Quick Tip: One potential drawback is the shorter life of the light mechanism (lamp) in the projector. However if it is used 8 hours or less a week, and is properly maintained (allowed to cool during shut down and filters kept clean) the current lamp should last up to five years. Lamp warranties are also available for $99 which allows for two lamp replacements in five years.
A portable or manual screen would be a great addition to his set up, but was not required as he as able to project onto the wall. He is contemplating making his own screen with material from a fabric store.
What’s a WVGA Projector Good For?
A WVGA projector will do a bang-up job of displaying movies from a progressive scan (480p) DVD player. A screen size up to 92-inches will give you the best looking images. Larger than 92-inches will not look as good, but if you aren’t particular, filling the entire garage door with an image is very impressive. When calibrated correctly with a software tool like AVIA, the WVGA projector will look better than a CRT television which, of course, cannot produce images as large as 92-inches.
[ Photo: Madden for Xbox displayed on WVGA Hitachi ED-PJ32 projector from progressive scan DVD player. ]
If This is You, Consider a WVGA Projector:
- I want a big screen now, but I can’t afford much.
- I will only be watching DVDs or playing games on the projector.
- I want to wait until HD prices stabilize – Don’t want to upgrade to HD yet.
- I just need something cheap for the kids/ game room/ to display vacation slides.
- I want something cool for my dorm room.

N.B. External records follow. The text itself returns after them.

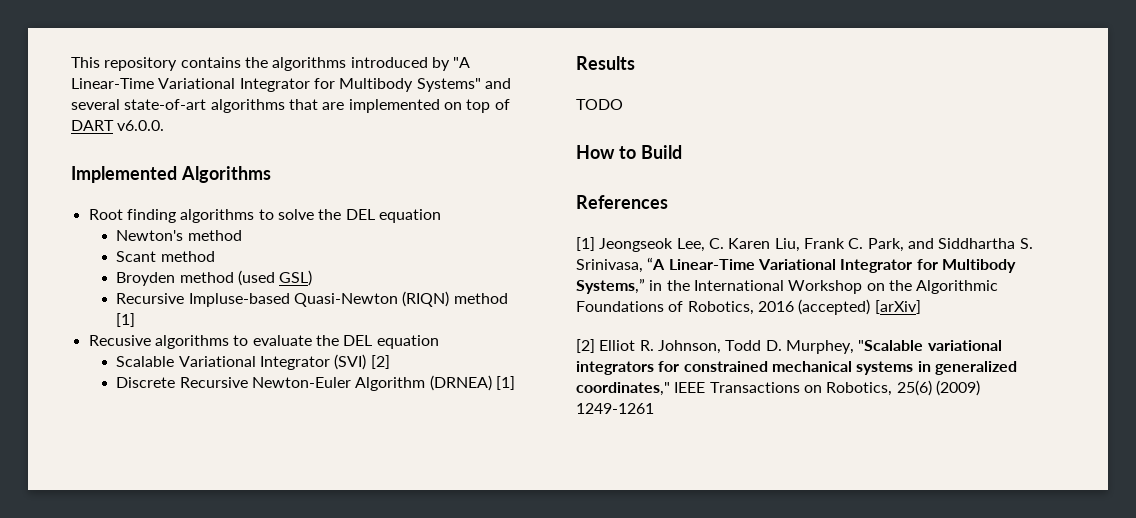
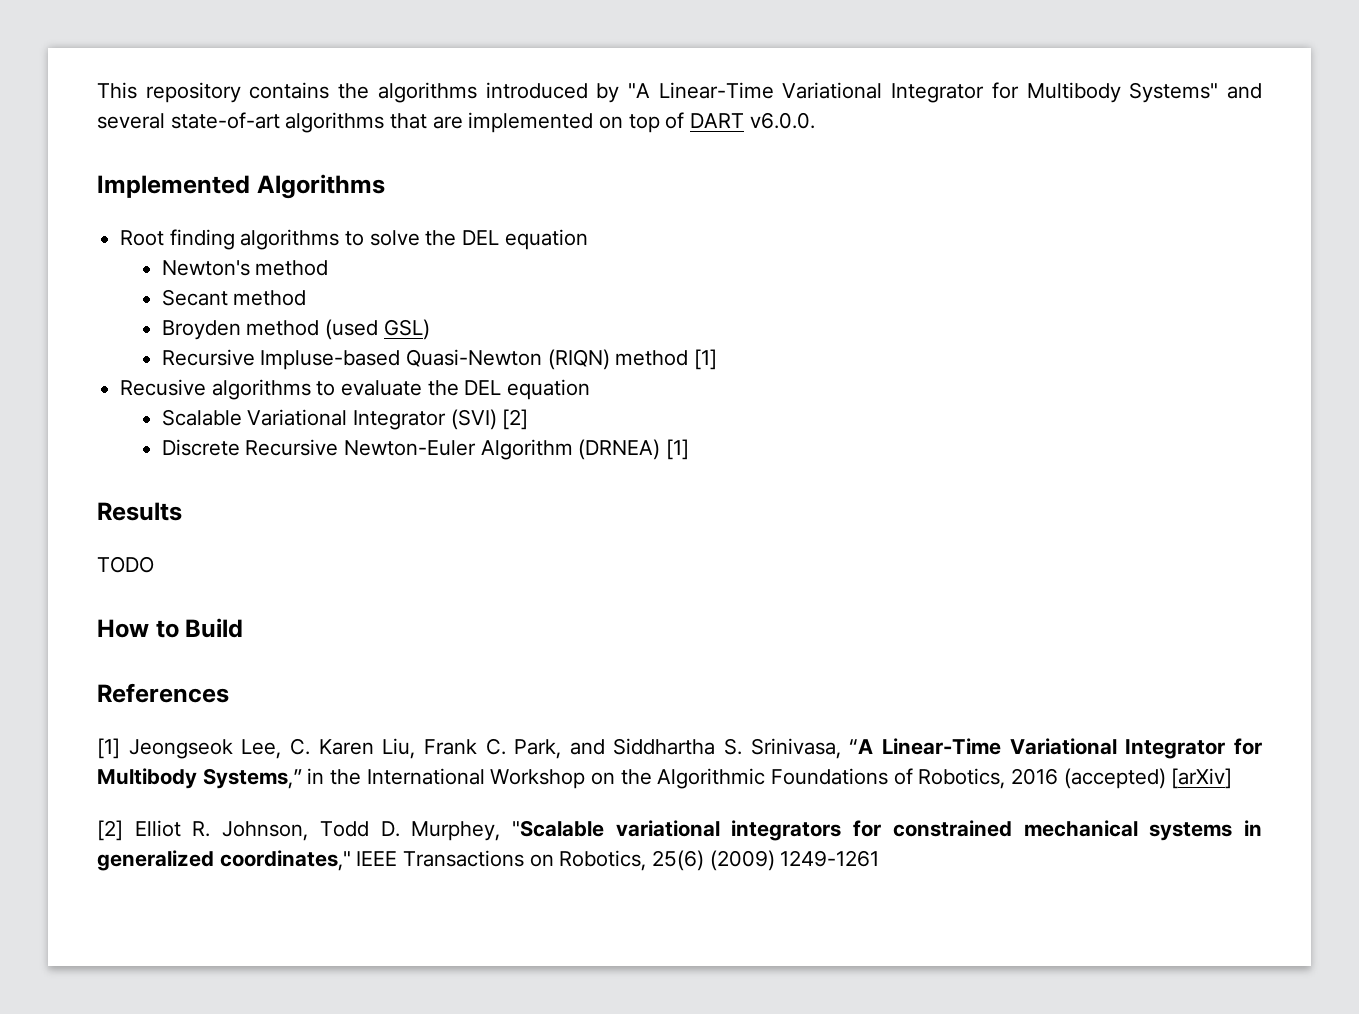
- Scant method
+ Secant method

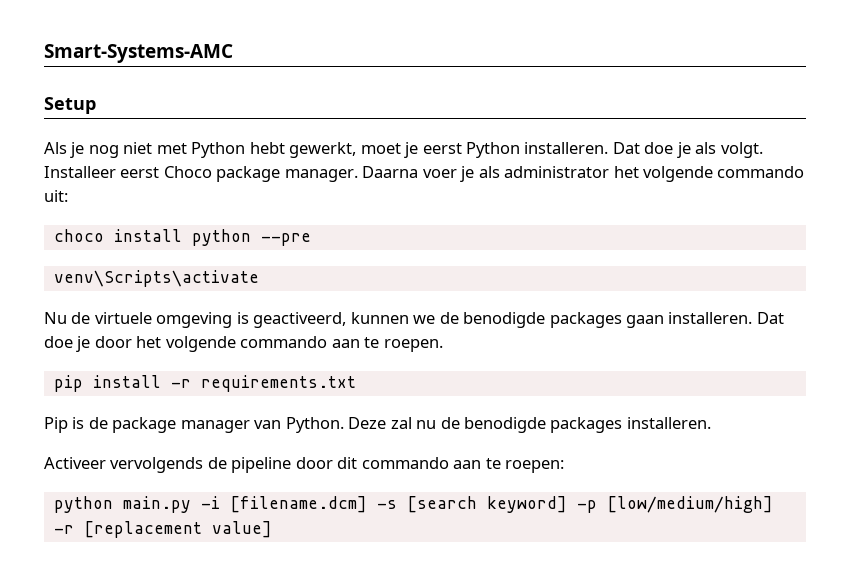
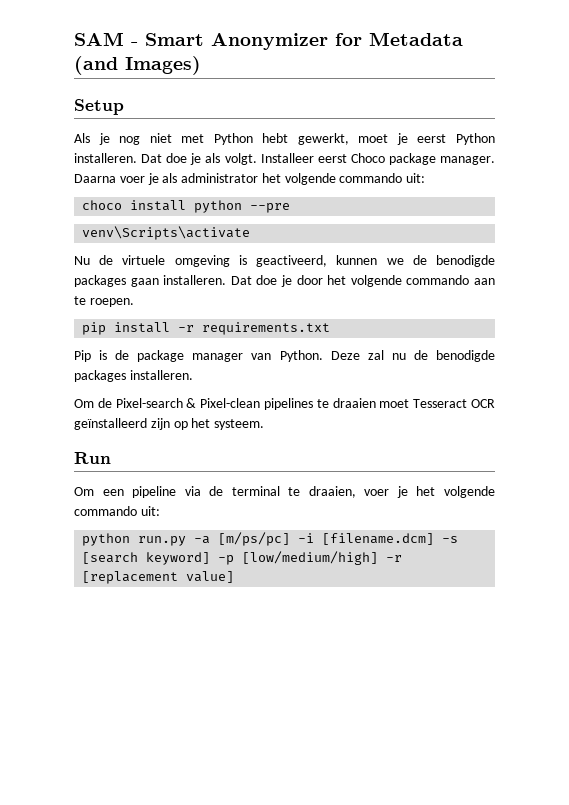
- Smart-Systems-AMC
+ SAM - Smart Anonymizer for Metadata (and Images)
- Activeer vervolgends de pipeline door dit commando aan te roepen:
- python main.py -i [filename.dcm] -s [search keyword] -p [low/medium/high] -r [replacement value]
+ Om de Pixel-search & Pixel-clean pipelines te draaien moet Tesseract OCR geïnstalleerd zijn op het systeem.
+ Run
+ Om een pipeline via de terminal te draaien, voer je het volgende commando uit:
+ python run.py -a [m/ps/pc] -i [filename.dcm] -s [search keyword] -p [low/medium/high] -r [replacement value]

When is a WVGA Not a Good Choice?
If you are planning on upgrading to high-definition in the near future, then a WVGA projector will not be a good choice for you. While a WVGA projector should be able to scale high resolution images, the quality will not match what a native high-definition display can do. With the prices as reasonable as they are today, it’s hard to think of another reason not to buy one.
Featured projector Hitachi ED-PJ32 »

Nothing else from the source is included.